M.M. : Notre objectif c’est aussi d’être capable de faire venir de la formation de qualité chez nous. Par exemple, un grand groupe d’enseignement supérieur nous a contactés à la suite d’un webinaire qu’on a fait avec France Tiers-Lieux et la Caisse des Dépôts pour tester le déploiement de leur MOOC en Drôme. À rebours, chez nous, il y a des acteurs « pépites » avec des écoles sous les radars et des niches énormes. Par exemple le Centre de formation professionnelle et de promotion agricole de Nyons est réputé pour son enseignement filière « huiles essentielles/herbes aromatiques » et ça draine des gens de partout en France, voire d’Europe.
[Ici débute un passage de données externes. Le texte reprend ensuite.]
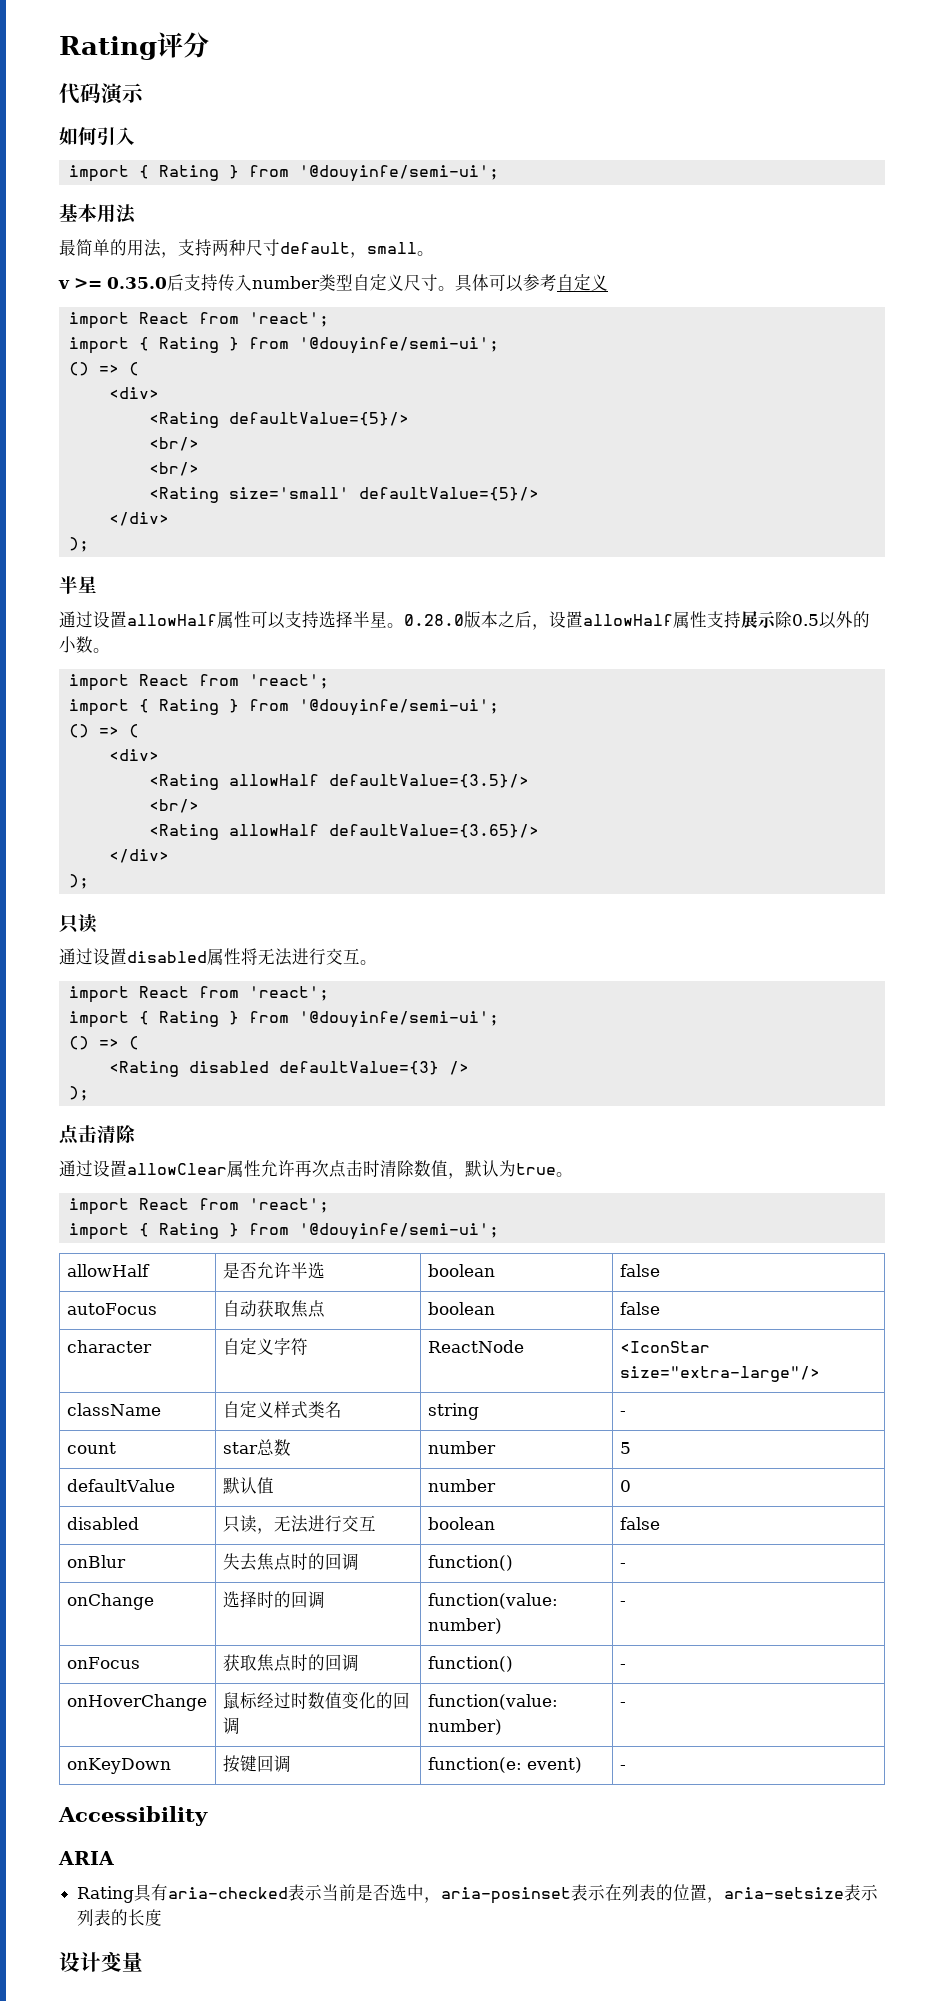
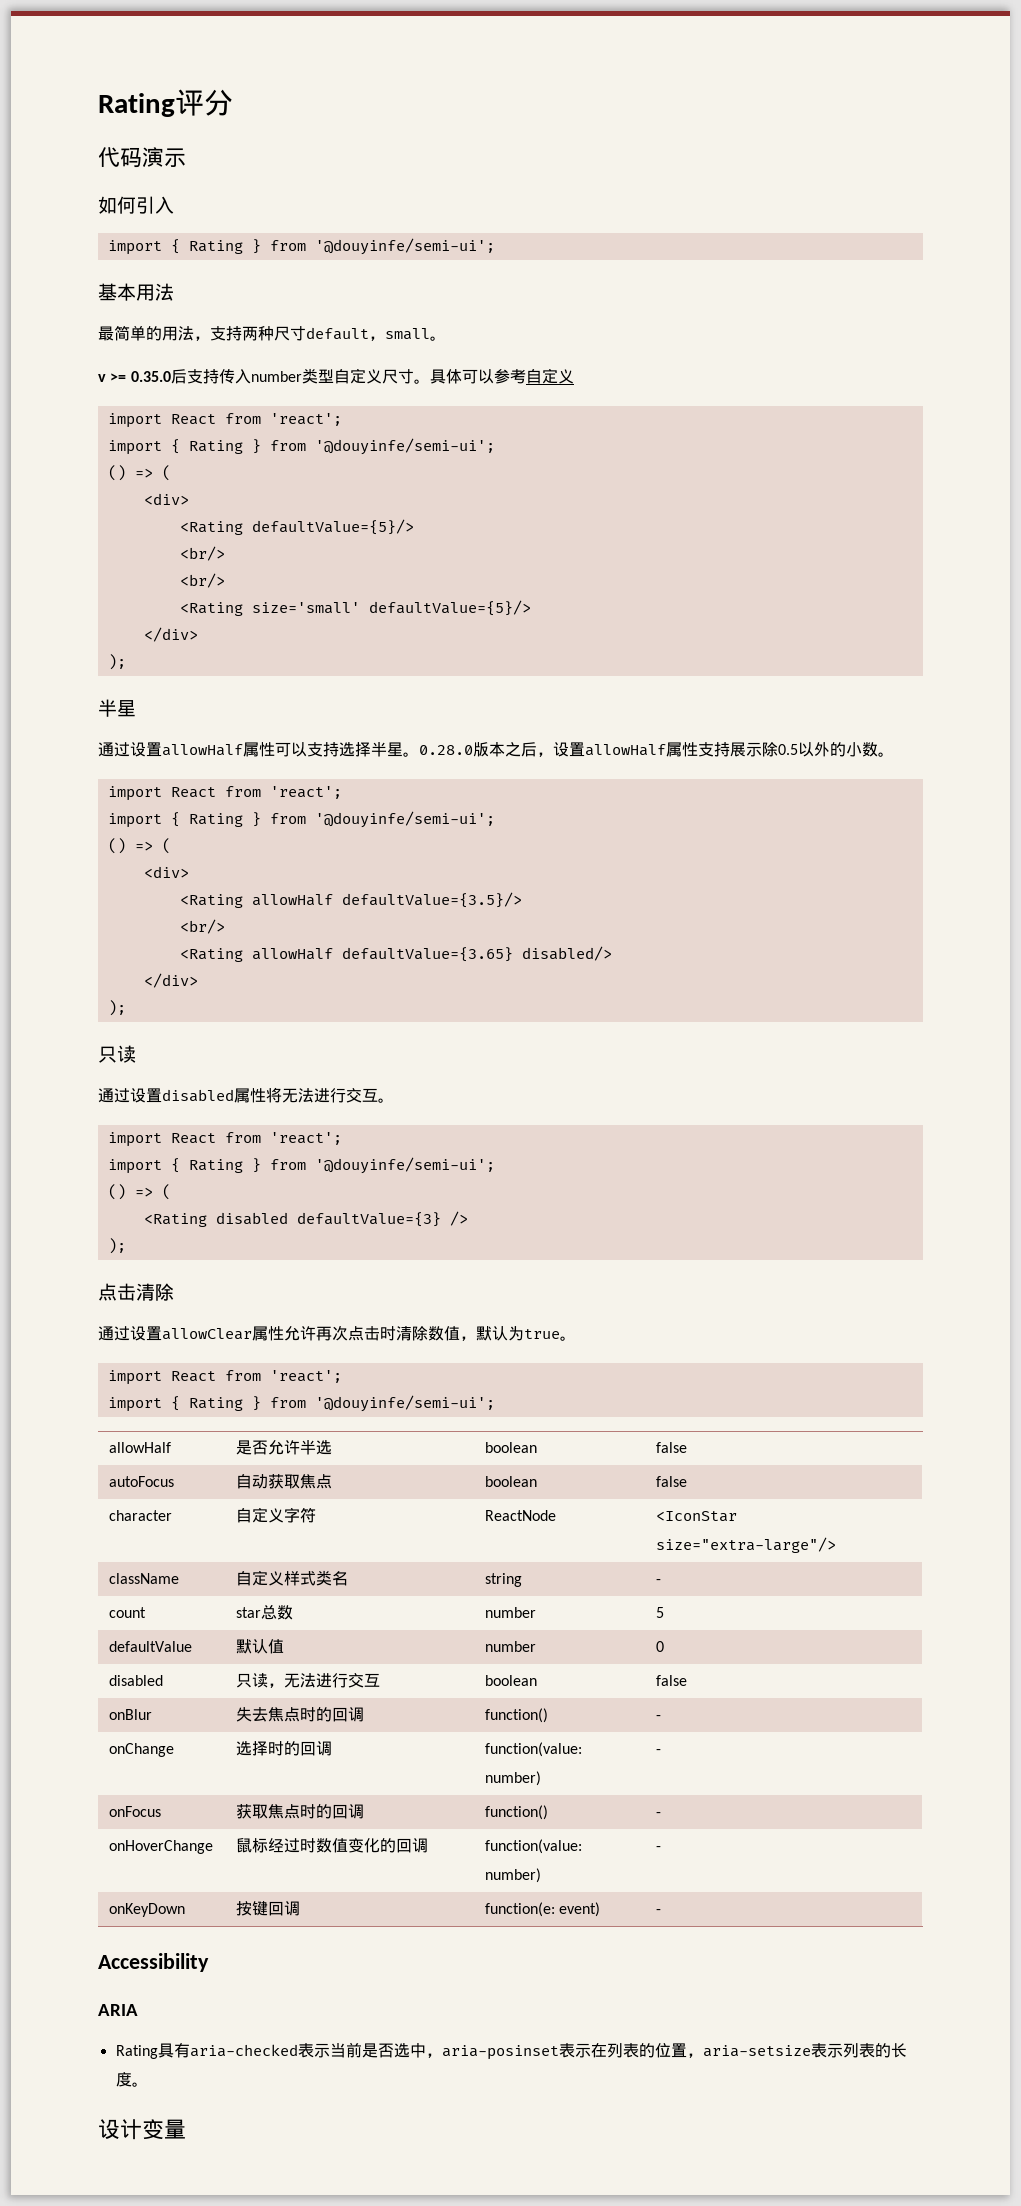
- <Rating allowHalf defaultValue={3.65}/>
+ <Rating allowHalf defaultValue={3.65} disabled/>
- Rating具有aria-checked表示当前是否选中，aria-posinset表示在列表的位置，aria-setsize表示列表的长度
+ Rating具有aria-checked表示当前是否选中，aria-posinset表示在列表的位置，aria-setsize表示列表的长度。

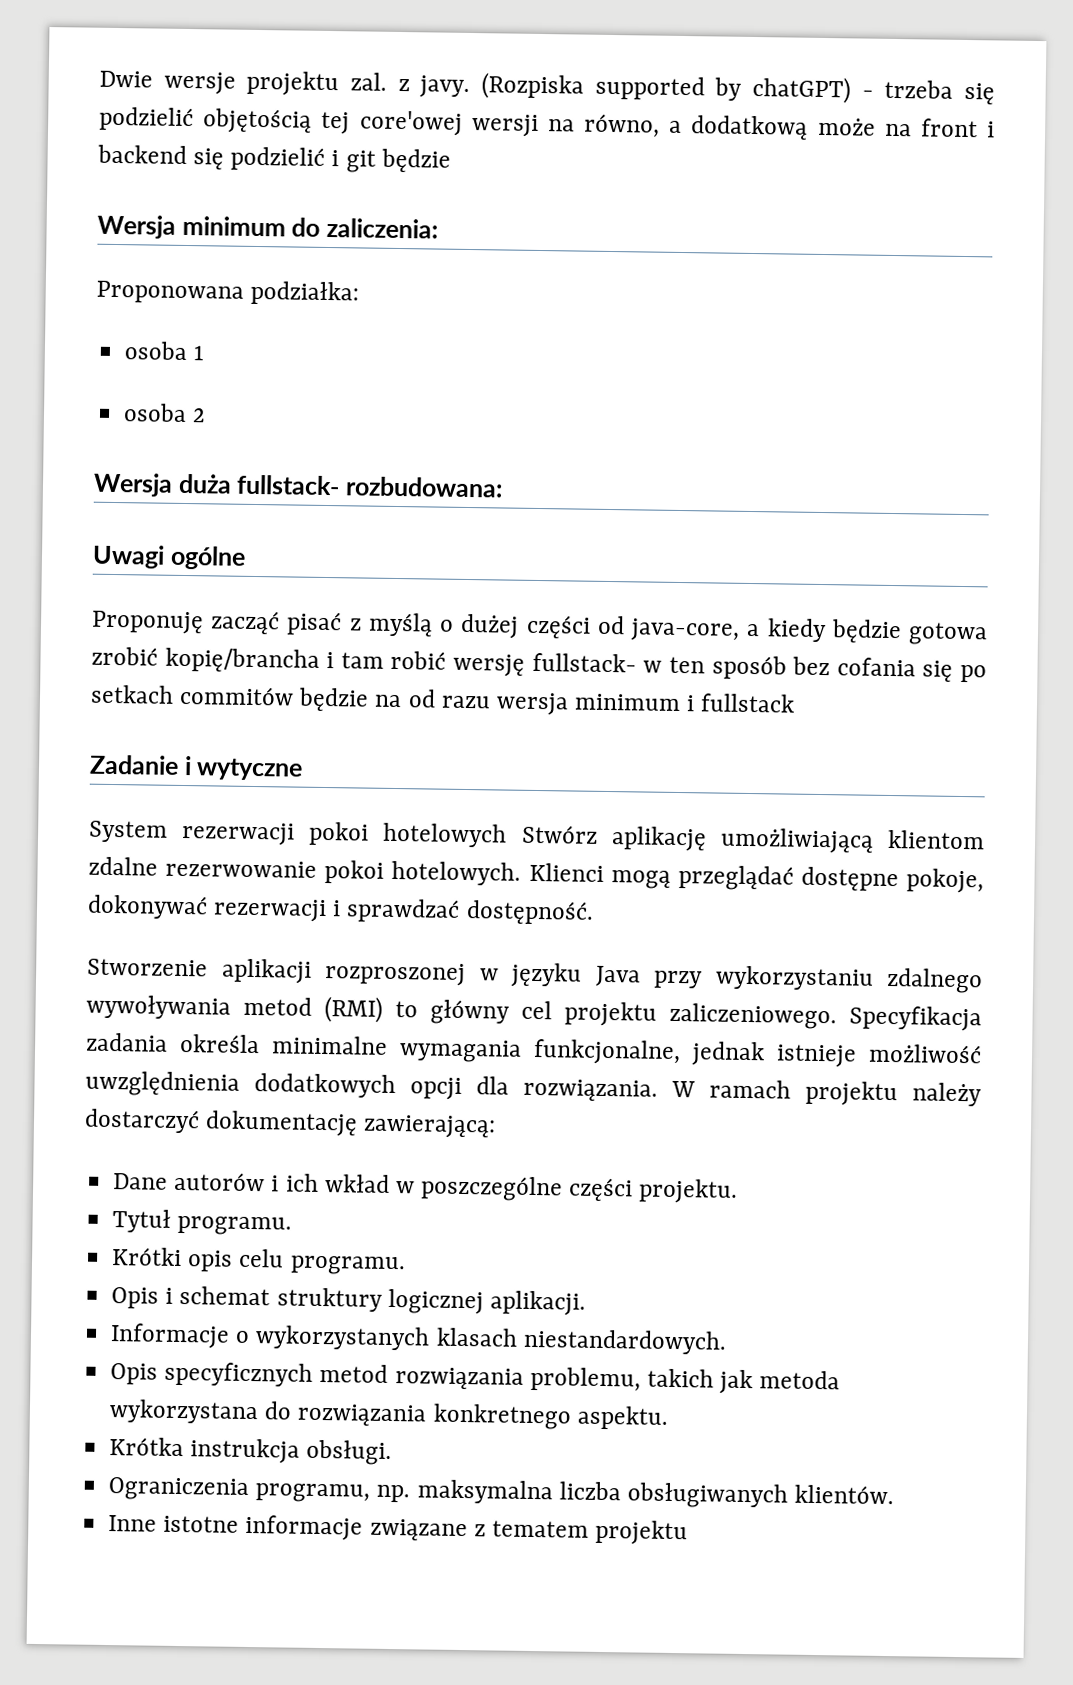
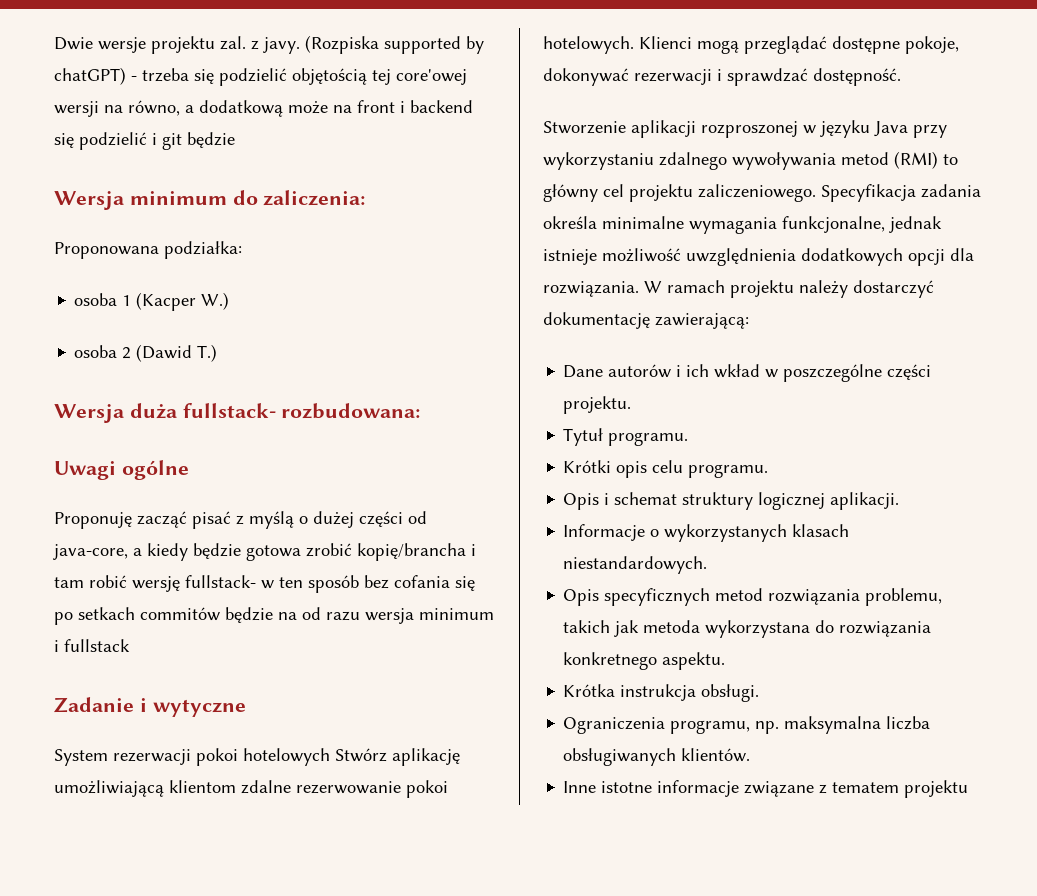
- osoba 1
+ osoba 1 (Kacper W.)
- osoba 2
+ osoba 2 (Dawid T.)

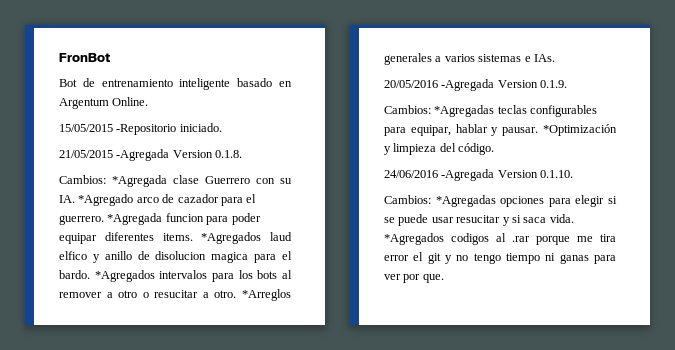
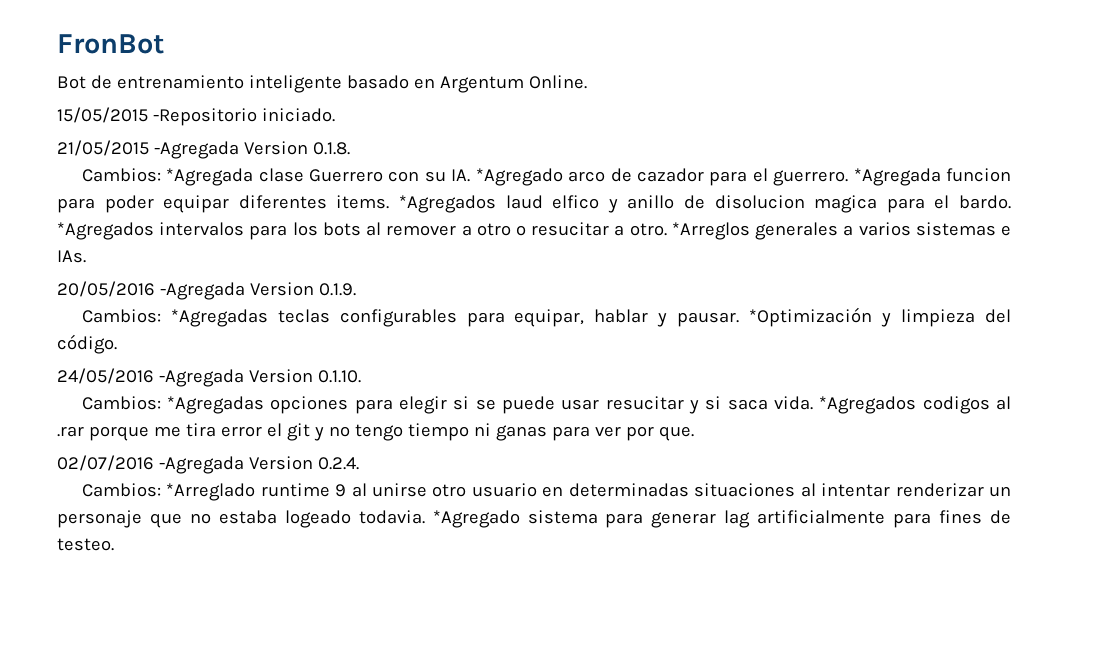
- 24/06/2016 -Agregada Version 0.1.10.
+ 24/05/2016 -Agregada Version 0.1.10.
+ 02/07/2016 -Agregada Version 0.2.4.
+ Cambios: *Arreglado runtime 9 al unirse otro usuario en determinadas situaciones al intentar renderizar un personaje que no estaba logeado todavia. *Agregado sistema para generar lag artificialmente para fines de testeo.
Et les tiers-lieux ont discuté avec le CFPPA de Nyons et ont répondu à leur besoin d’actualiser la maquette de la formation sur le volet permaculture. Par ailleurs, la possibilité d’être paysan herboriste est passée récemment dans la loi (début 2025). Et ça c’est grâce à un gros travail qui a eu lieu sur notre territoire. Ainsi, beaucoup de rencontres nationales avec des élus ou encore des sénateurs vont se faire à Nyons dans le cadre de cette dynamique. Là on se rend compte de l’impact, parce qu’on se retrouve à être un révélateur grand public d’une ultra spécialité dont on parle un peu partout en France et qui est née là, juste à côté de chez nous. Un autre exemple inspirant aujourd’hui, c’est l’organisation du salon Bien vivre ici qui s’adresse aux gens du coin où « tu peux trouver du travail, te former, et tu peux entreprendre sur ton territoire avec tous ces acteurs-là. » C’est un sans faute : le projet est en train de prendre une ampleur importante !

Cet article est publié en Licence Ouverte 2.0 afin d’en favoriser l’essaimage et la mise en discussion.